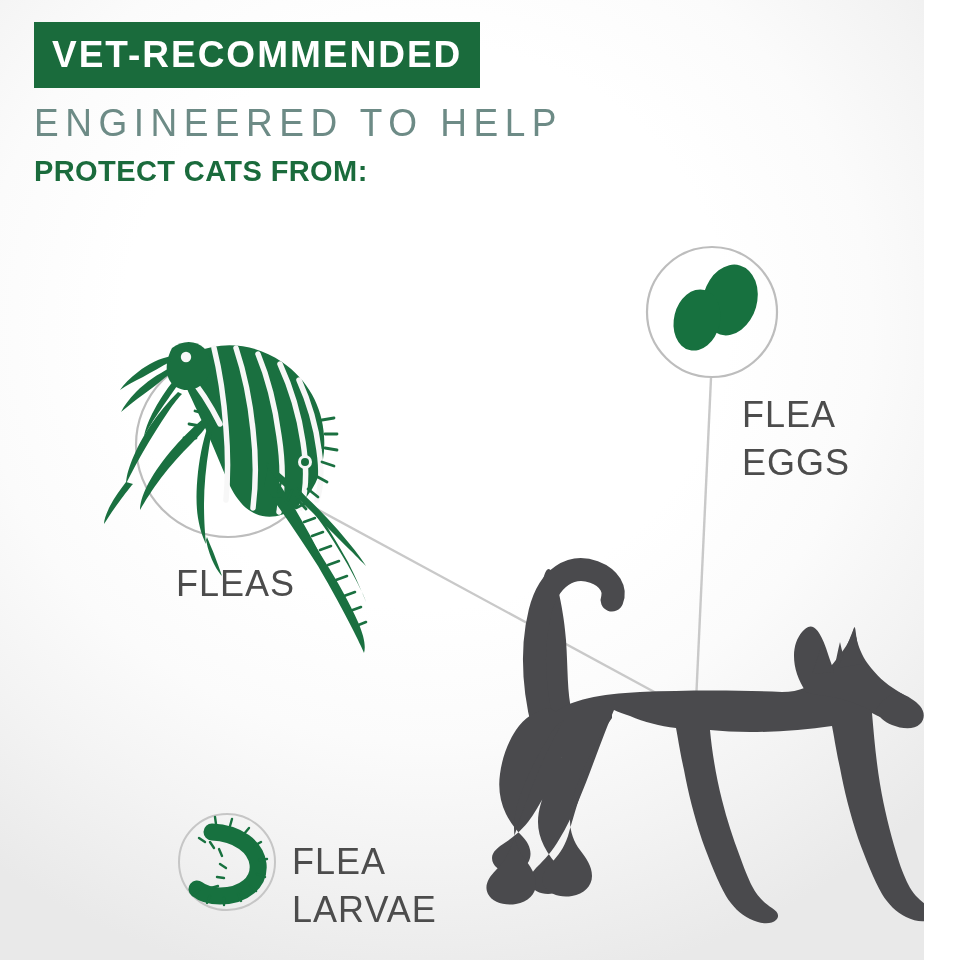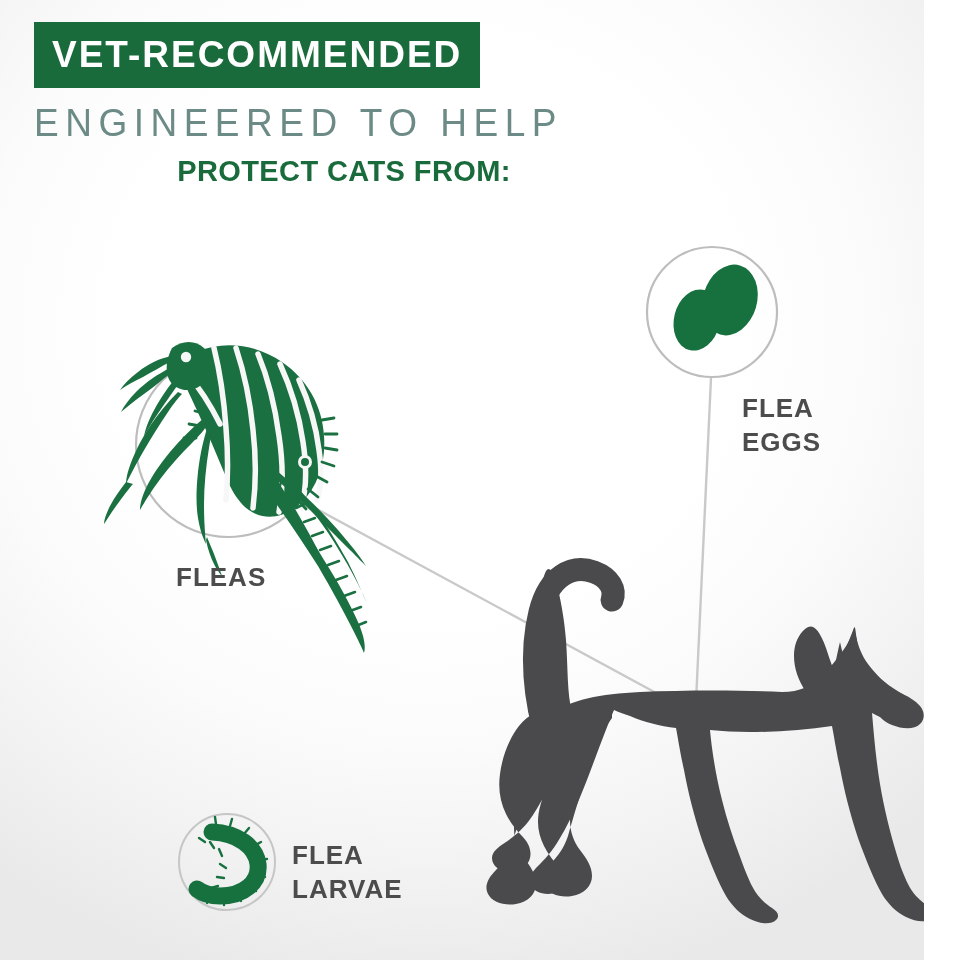"PROTECT CATS FROM:" .hdr-third { text-align: center -> none }
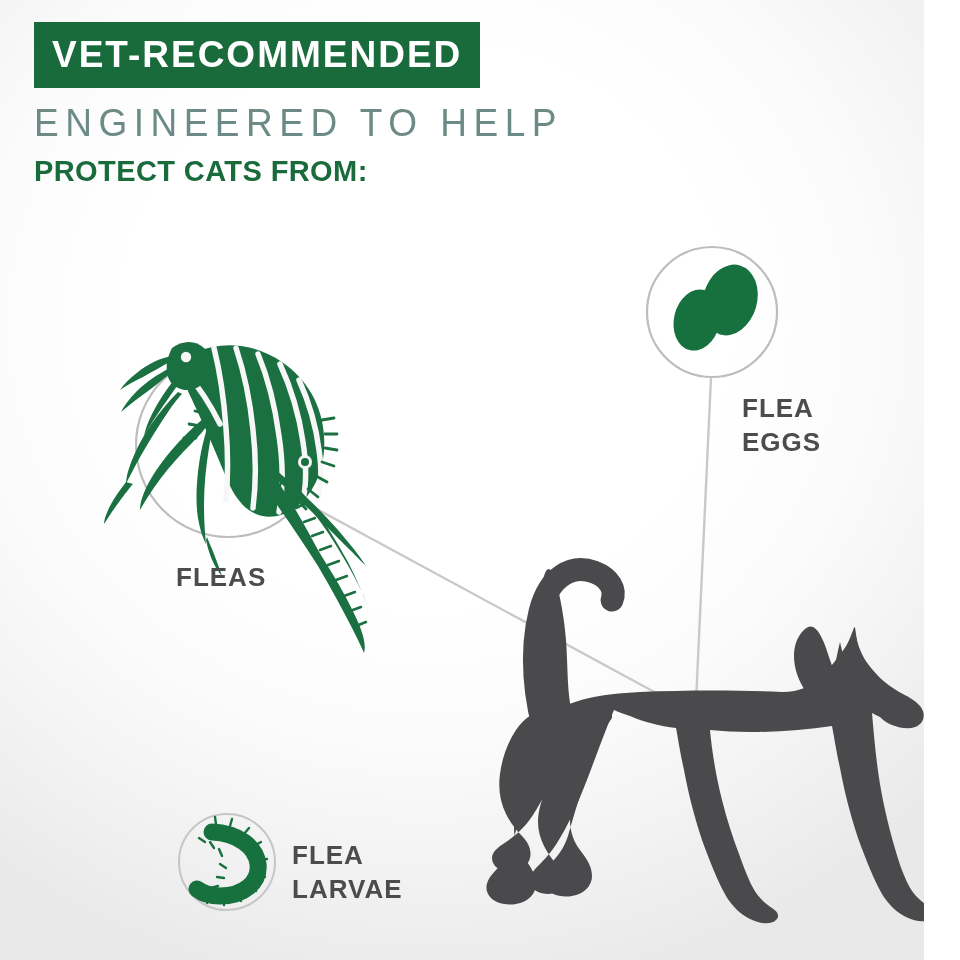"FLEA" .callout-label { font-size: 26px -> 36px; font-weight: bold -> normal }
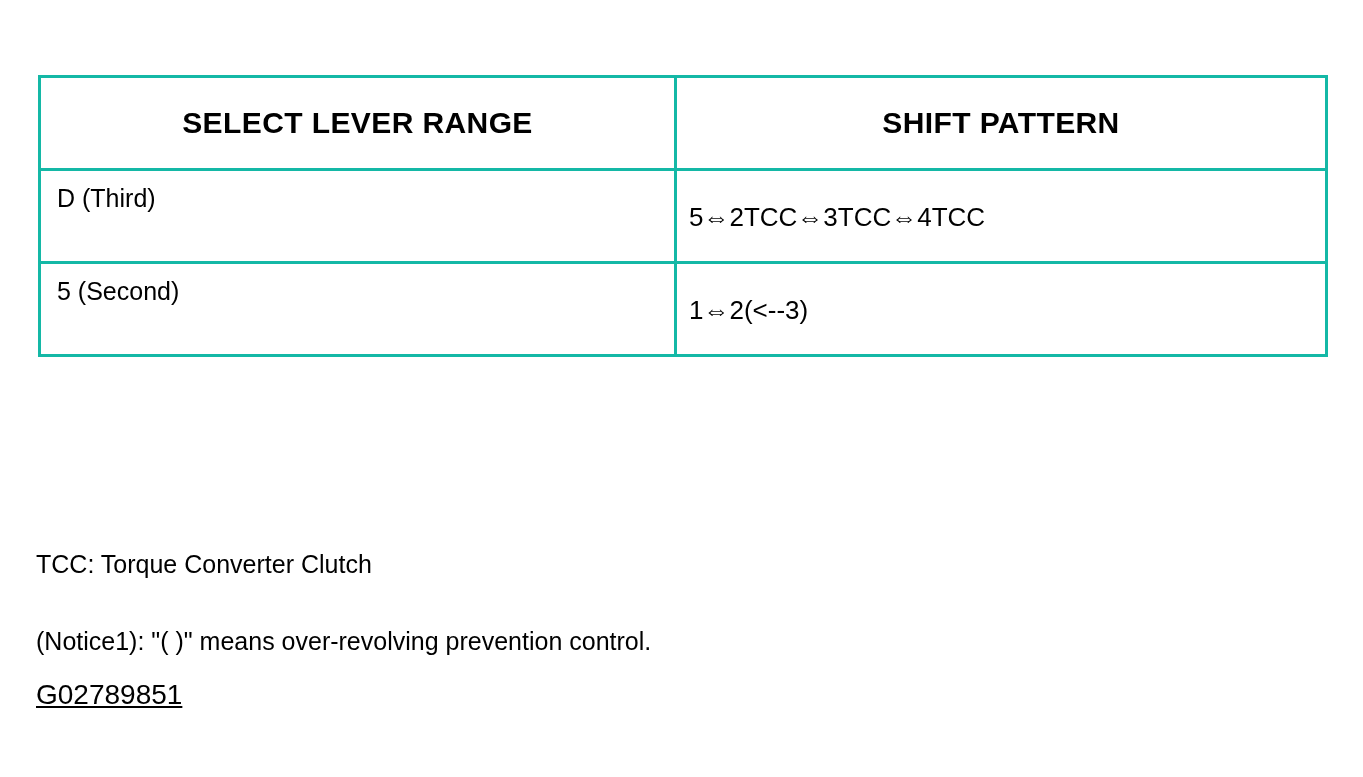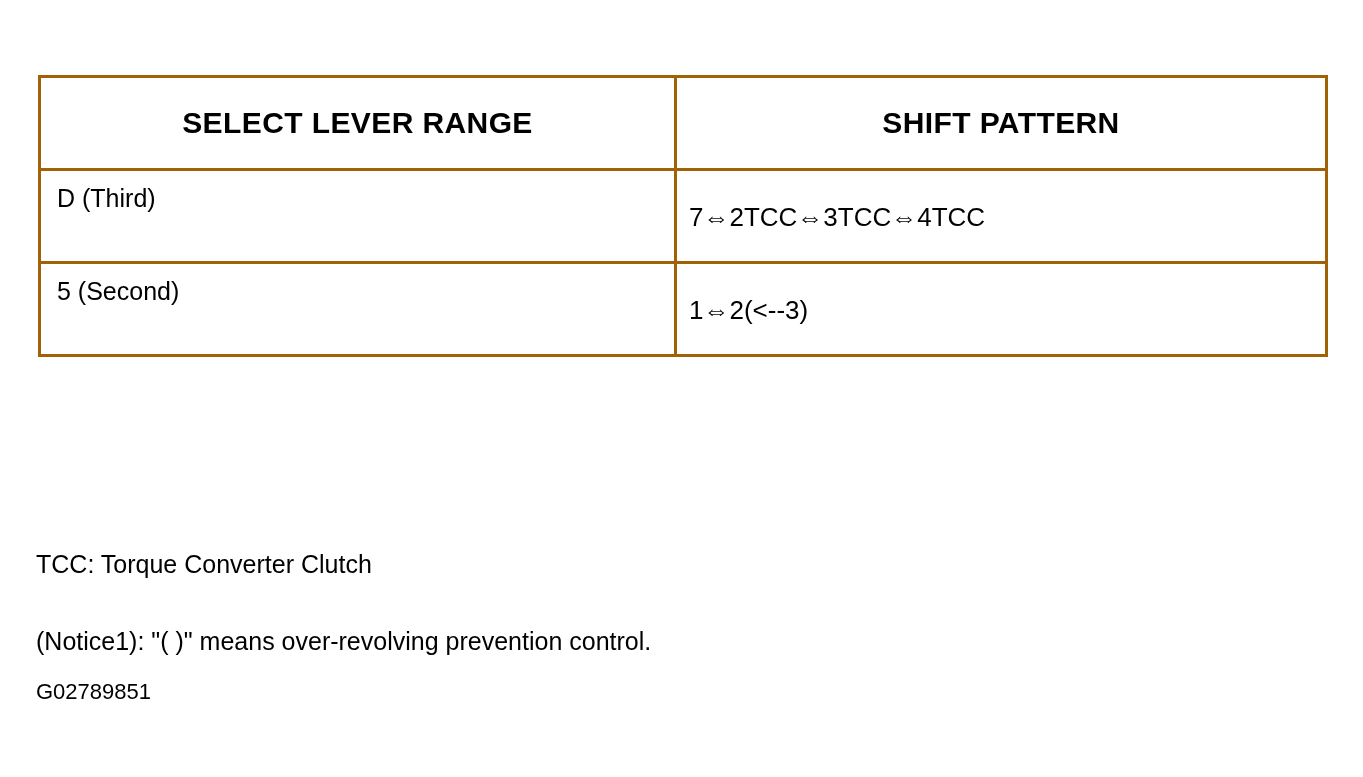"SELECT LEVER RANGE" table.shift-table td { border: 3px solid #a16207 -> 3px solid #14b8a6 }
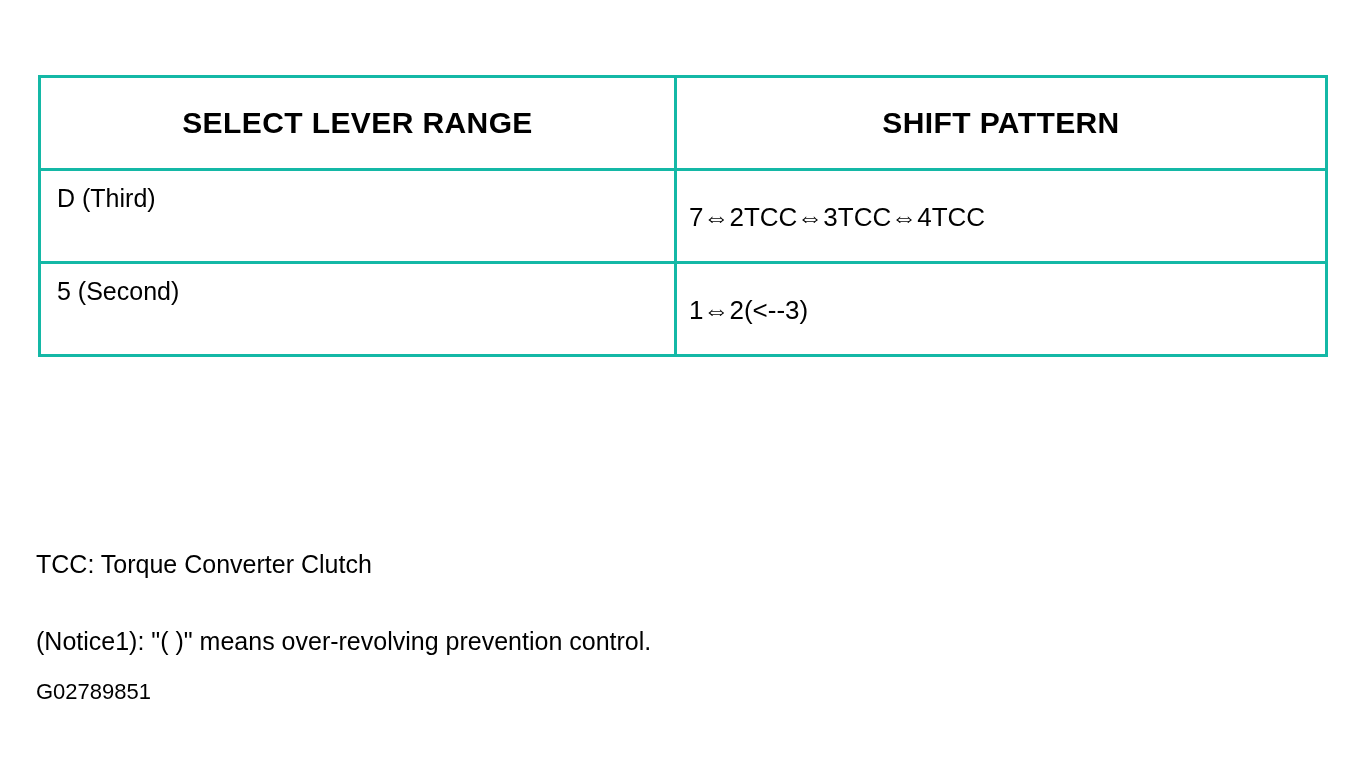"7⇔2TCC⇔3TCC⇔4TCC" div.pattern-text { text: 7 -> 5 }
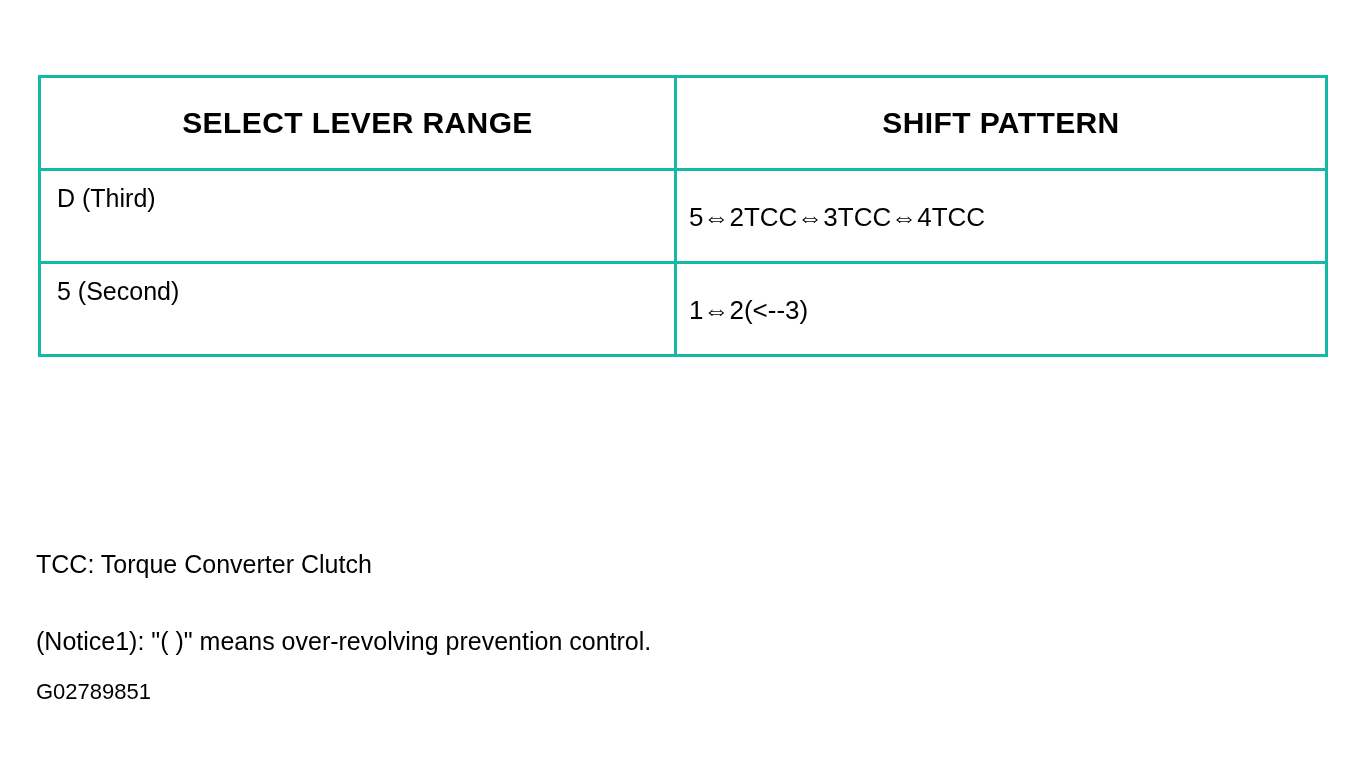"G02789851" .note-code { font-size: 22px -> 28px; text-decoration: none -> underline }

---

▶ Task prompt:
What is needed here is an exact repetition of the listing above, pictures excluded.

▶ Task solution:
"PROTECT CATS FROM:" .hdr-third { text-align: center -> none }
"FLEA" .callout-label { font-size: 26px -> 36px; font-weight: bold -> normal }
"SELECT LEVER RANGE" table.shift-table td { border: 3px solid #a16207 -> 3px solid #14b8a6 }
"7⇔2TCC⇔3TCC⇔4TCC" div.pattern-text { text: 7 -> 5 }
"G02789851" .note-code { font-size: 22px -> 28px; text-decoration: none -> underline }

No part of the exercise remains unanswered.